Suppose two samples of right-censored failure time data: $$\boldsymbol{X_1} = \{(X_{i1}, \delta_{i1}) = (\min(T_{i1}, C_{i1}), 1_{T_{i1} < C_{i1}}): i = 1, ..., n_1$$ $$\boldsymbol{X_2} = \{(X_{i2}, \delta_{i2}) = (\min(T_{i2}, C_{i2}), 1_{T_{i2} < C_{i2}}): i = 1, ..., n_2$$ where $T_{ij}$ are the underlying failure times and $C_{ij}$ are the censoring times. Suppose for each sample, the failure times are distributed according to survival functions $S_1$ and $S_2$, respectively.
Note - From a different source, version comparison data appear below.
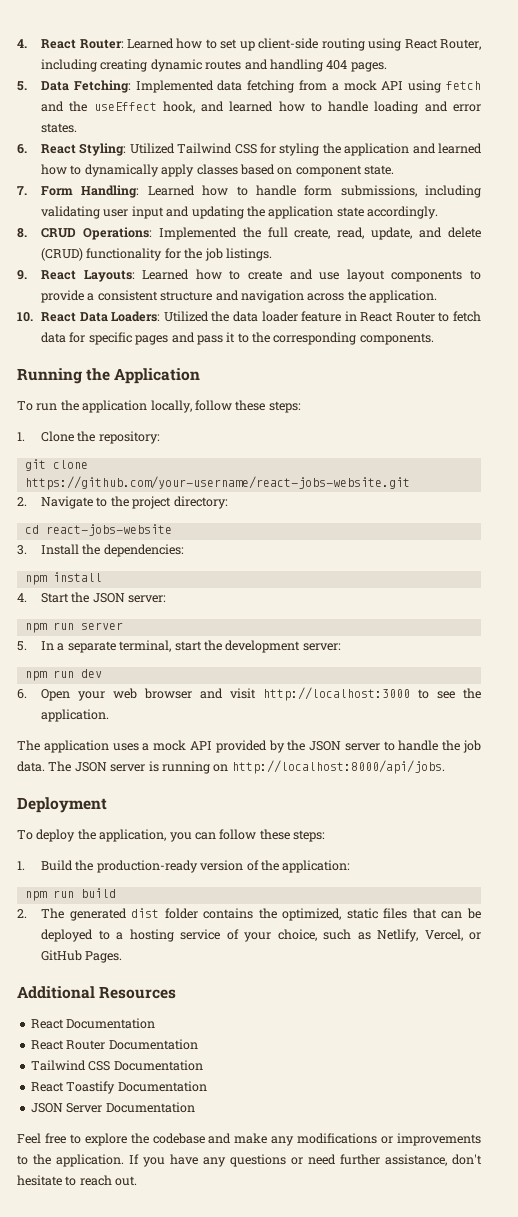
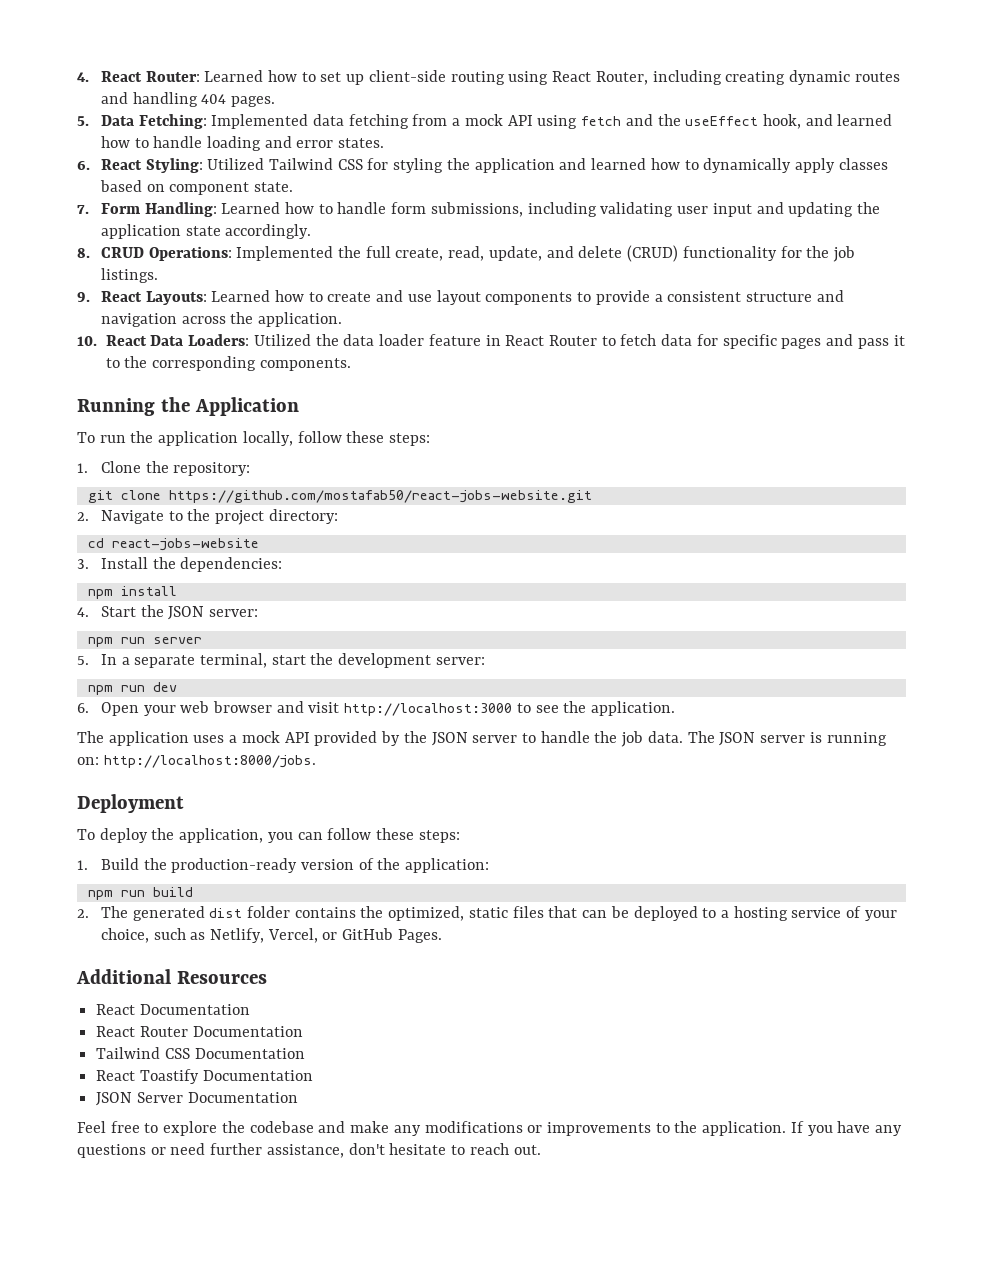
- git clone https://github.com/your-username/react-jobs-website.git
+ git clone https://github.com/mostafab50/react-jobs-website.git
- The JSON server is running on http://localhost:8000/api/jobs.
+ The JSON server is running on: http://localhost:8000/jobs.

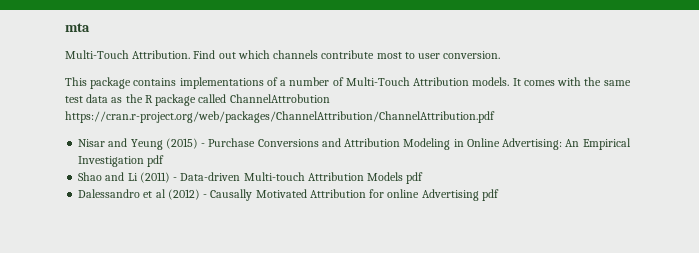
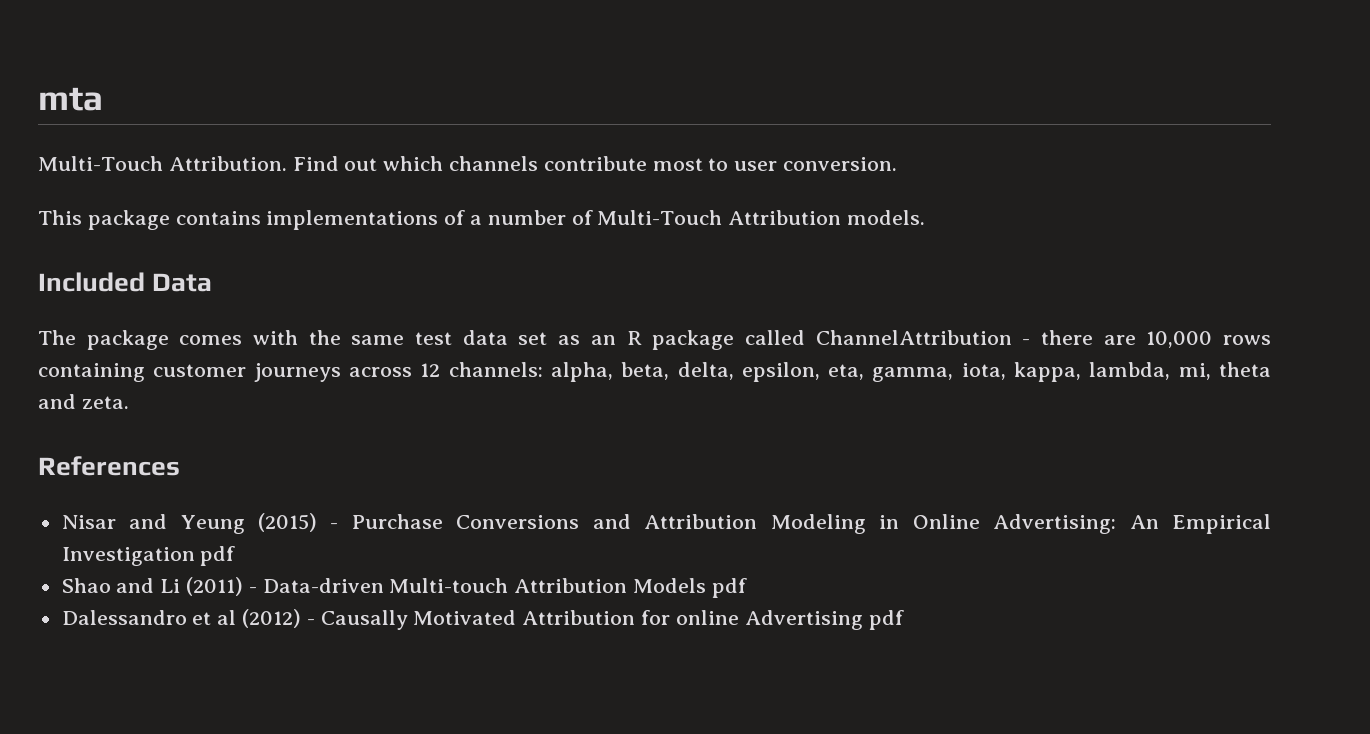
- This package contains implementations of a number of Multi-Touch Attribution models. It comes with the same test data as the R package called ChannelAttrobution https://cran.r-project.org/web/packages/ChannelAttribution/ChannelAttribution.pdf
+ This package contains implementations of a number of Multi-Touch Attribution models.
+ Included Data
+ The package comes with the same test data set as an R package called ChannelAttribution - there are 10,000 rows containing customer journeys across 12 channels: alpha, beta, delta, epsilon, eta, gamma, iota, kappa, lambda, mi, theta and zeta.
+ References

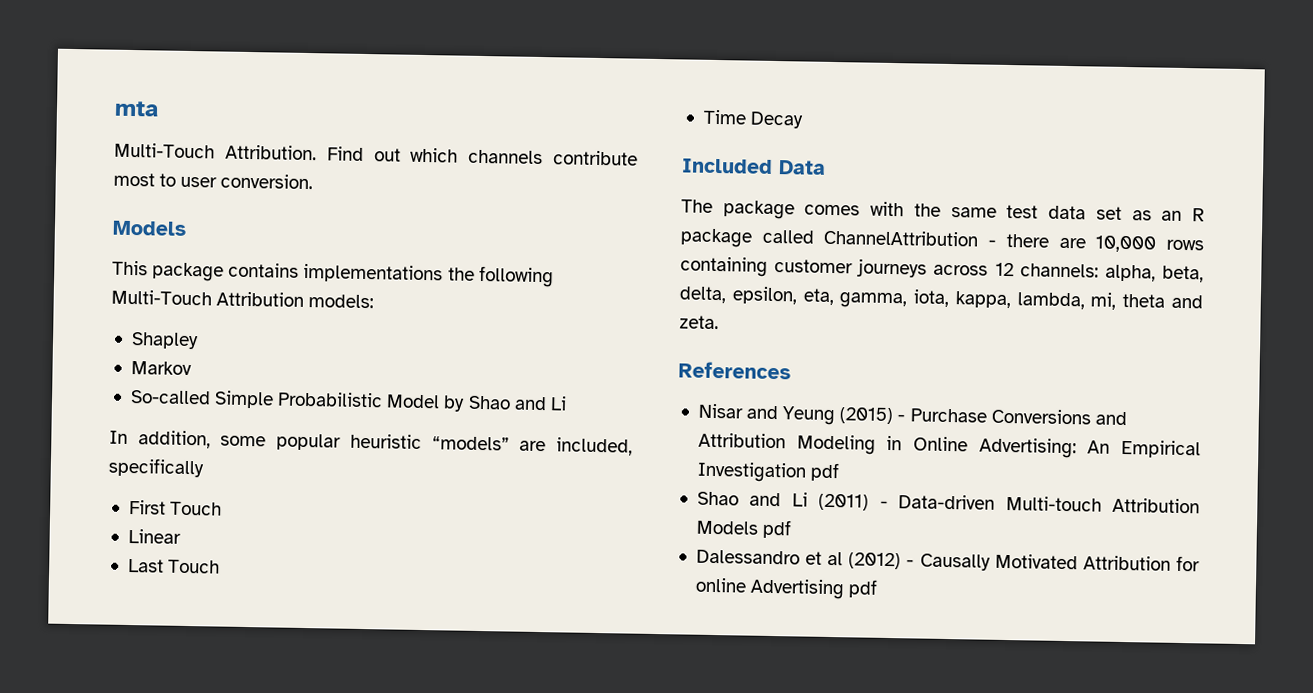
  Find out which channels contribute most to user conversion.
+ Models
- This package contains implementations of a number of Multi-Touch Attribution models.
+ This package contains implementations the following Multi-Touch Attribution models:
+ Shapley
+ Markov
+ So-called Simple Probabilistic Model by Shao and Li
+ In addition, some popular heuristic “models” are included, specifically
+ First Touch
+ Linear
+ Last Touch
+ Time Decay

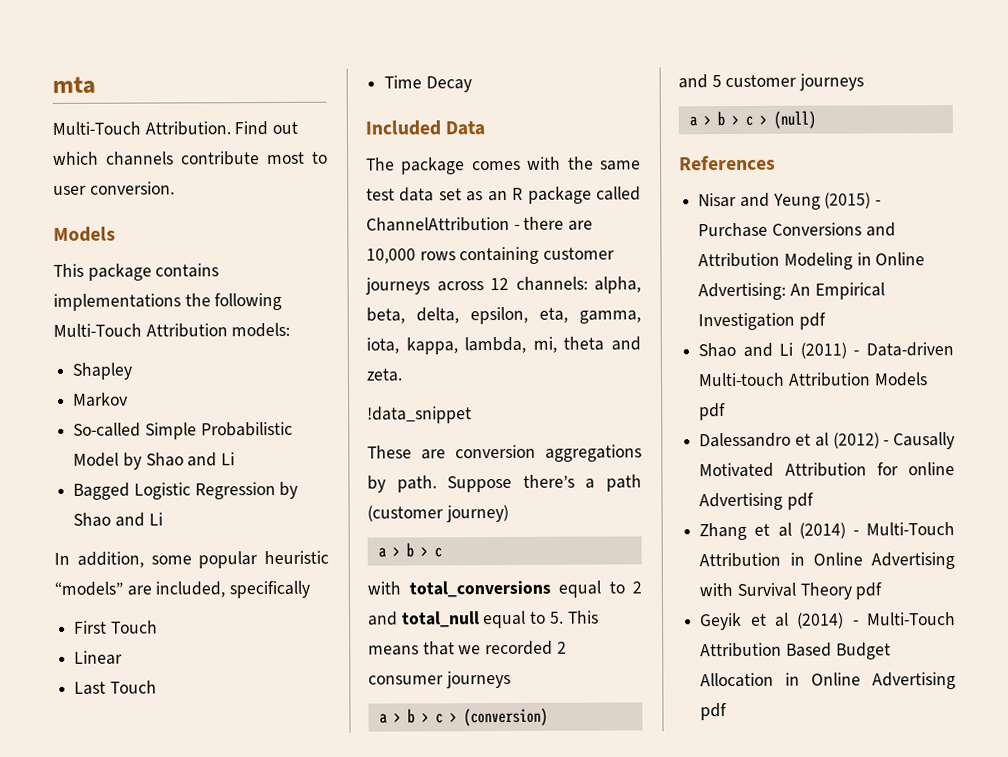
+ Bagged Logistic Regression by Shao and Li
+ !data_snippet
+ These are conversion aggregations by path. Suppose there’s a path (customer journey)
+ a > b > c
+ with total_conversions equal to 2 and total_null equal to 5. This means that we recorded 2 consumer journeys
+ a > b > c > (conversion)
+ and 5 customer journeys
+ a > b > c > (null)
+ Zhang et al (2014) - Multi-Touch Attribution in Online Advertising with Survival Theory pdf
+ Geyik et al (2014) - Multi-Touch Attribution Based Budget Allocation in Online Advertising pdf

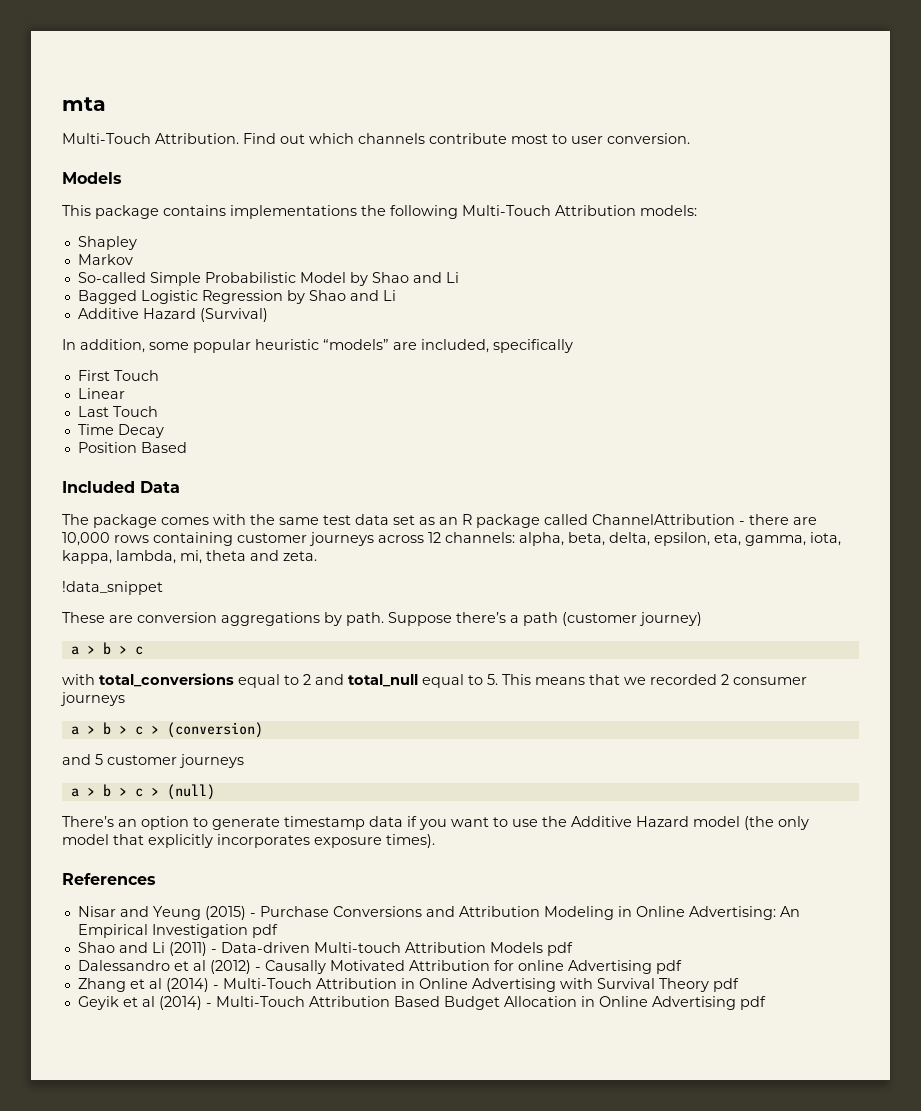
+ Additive Hazard (Survival)
+ Position Based
+ There’s an option to generate timestamp data if you want to use the Additive Hazard model (the only model that explicitly incorporates exposure times).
We are interested in testing whether $S_{T_2}(t) = S_{T_1}^\beta(t)$ and so we propose the hypotheses: $$H_0: \beta = 1, H_1: \beta \neq 1$$ Deriving the log-likelihood function for $\beta$ and differentiating with respect to $\beta$, we obtain the score function under the null hypothesis: $$S(\beta=1) = \sum_{i=1}^{n_{2}} \left\{ \delta_{i2} + \log(S_{T_2}(X_{i2})) \right\}$$
Questions:
- Is the expected value of the score function equal to 0? How can one show this?
- How does this likelihood based test reduce to the log-rank test? Is there any connection?
- Are there any references to formal likelihood based testing procedures for survival analysis?